» WHAT IS NEEDED:
Take the entries below and print, exactly, the stretch from the line containing "margin-top: 20px ->" through the line containing "Please contact us", both included.
[[ INFORMATION GIVEN open ]]
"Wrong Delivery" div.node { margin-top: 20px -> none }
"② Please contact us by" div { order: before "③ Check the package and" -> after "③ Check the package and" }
[[ INFORMATION GIVEN closed ]]
[[ INFORMATION GIVEN open ]]
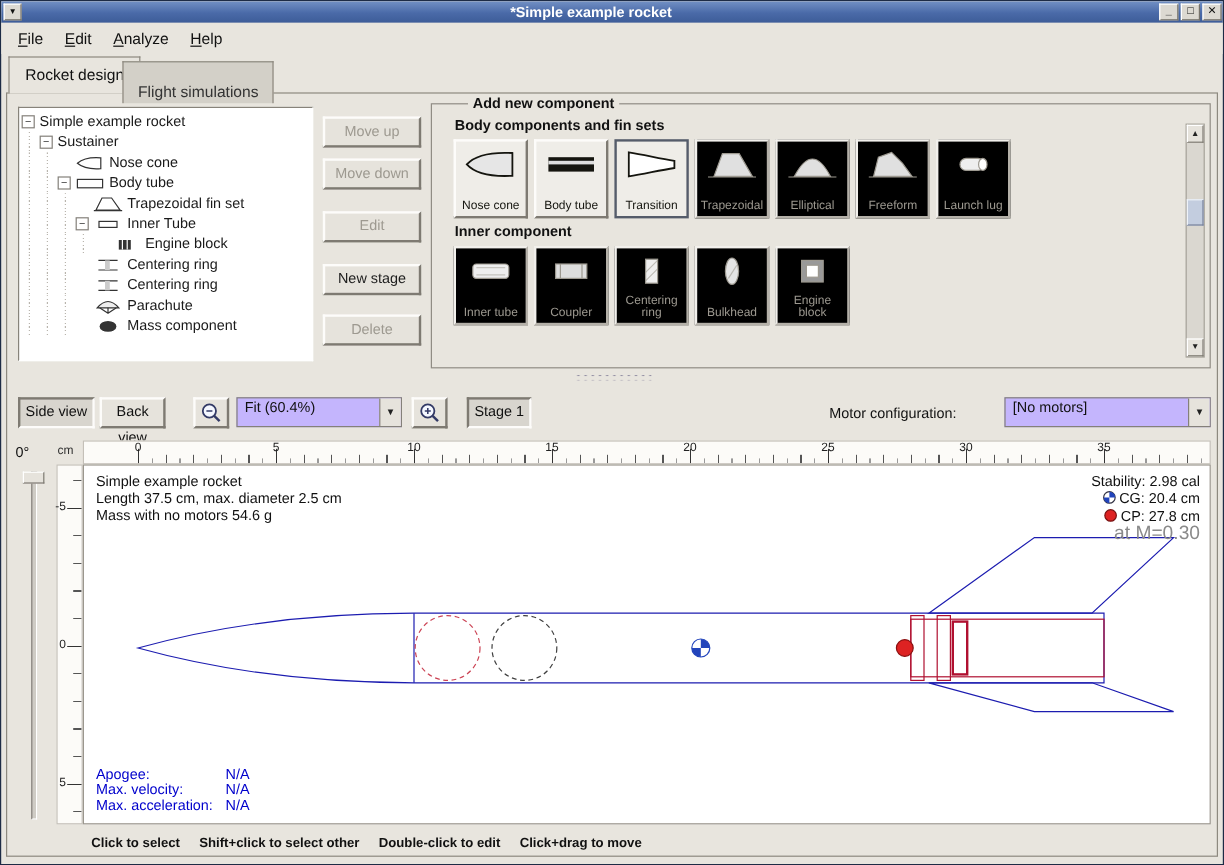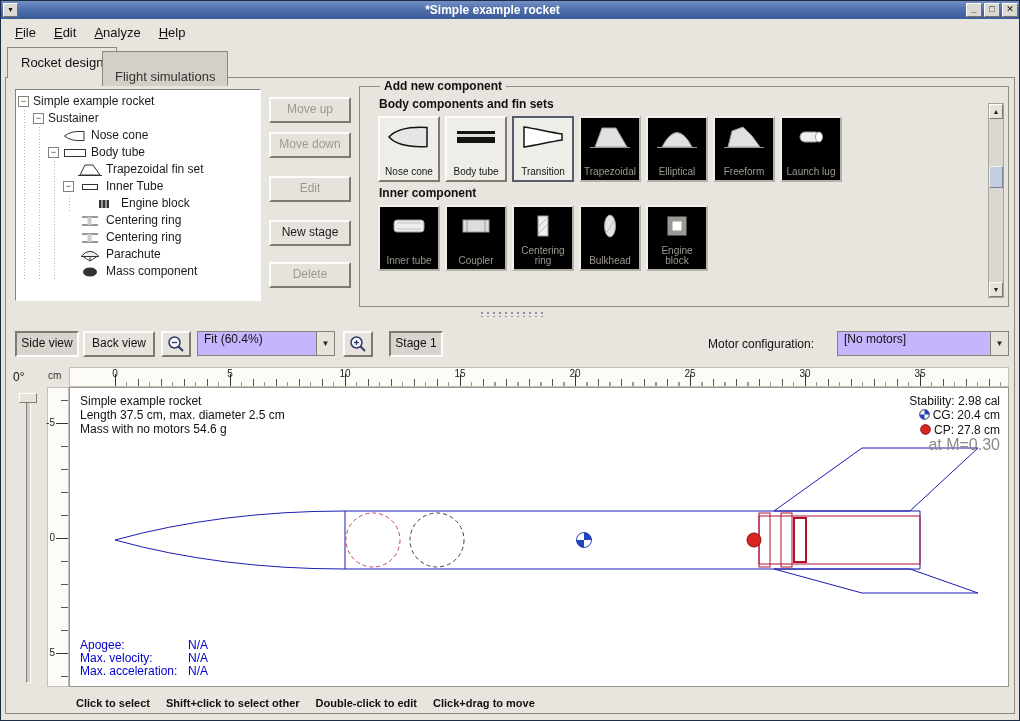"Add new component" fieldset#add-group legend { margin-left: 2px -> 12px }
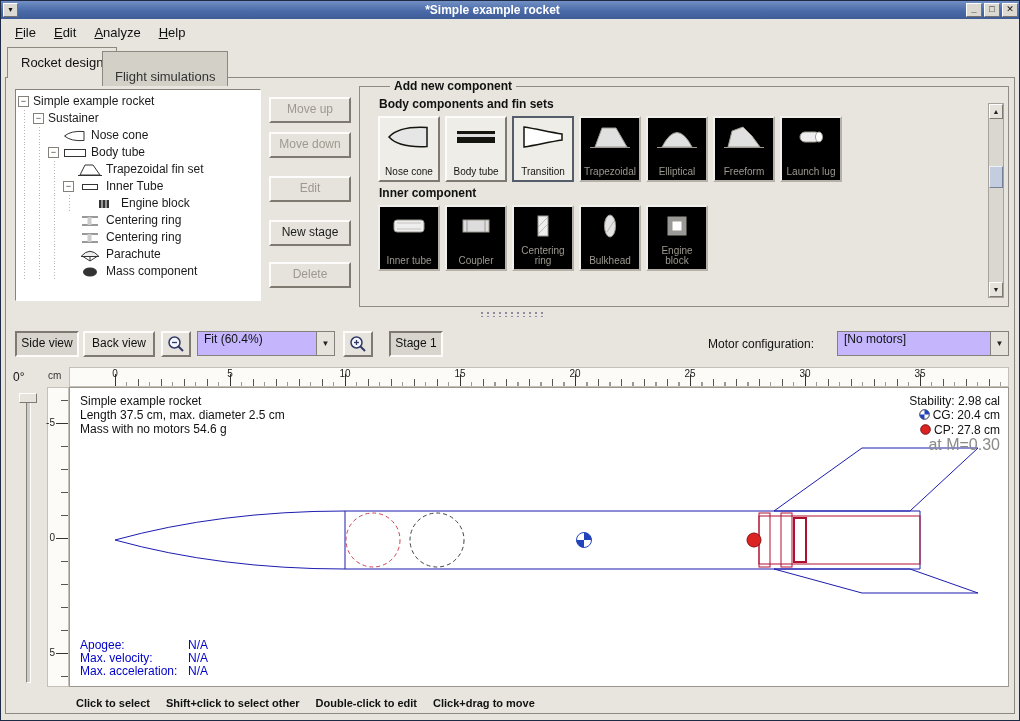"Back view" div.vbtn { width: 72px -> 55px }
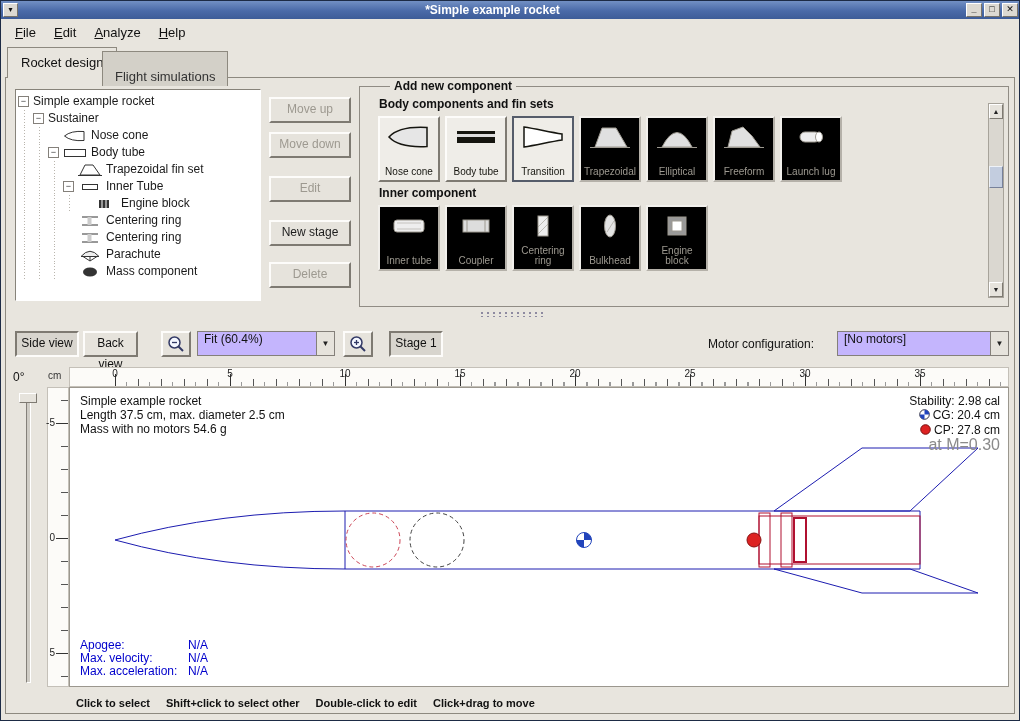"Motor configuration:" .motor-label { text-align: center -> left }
[[ INFORMATION GIVEN closed ]]
» ANSWER TO THIS EXERCISE:
"Wrong Delivery" div.node { margin-top: 20px -> none }
"② Please contact us by" div { order: before "③ Check the package and" -> after "③ Check the package and" }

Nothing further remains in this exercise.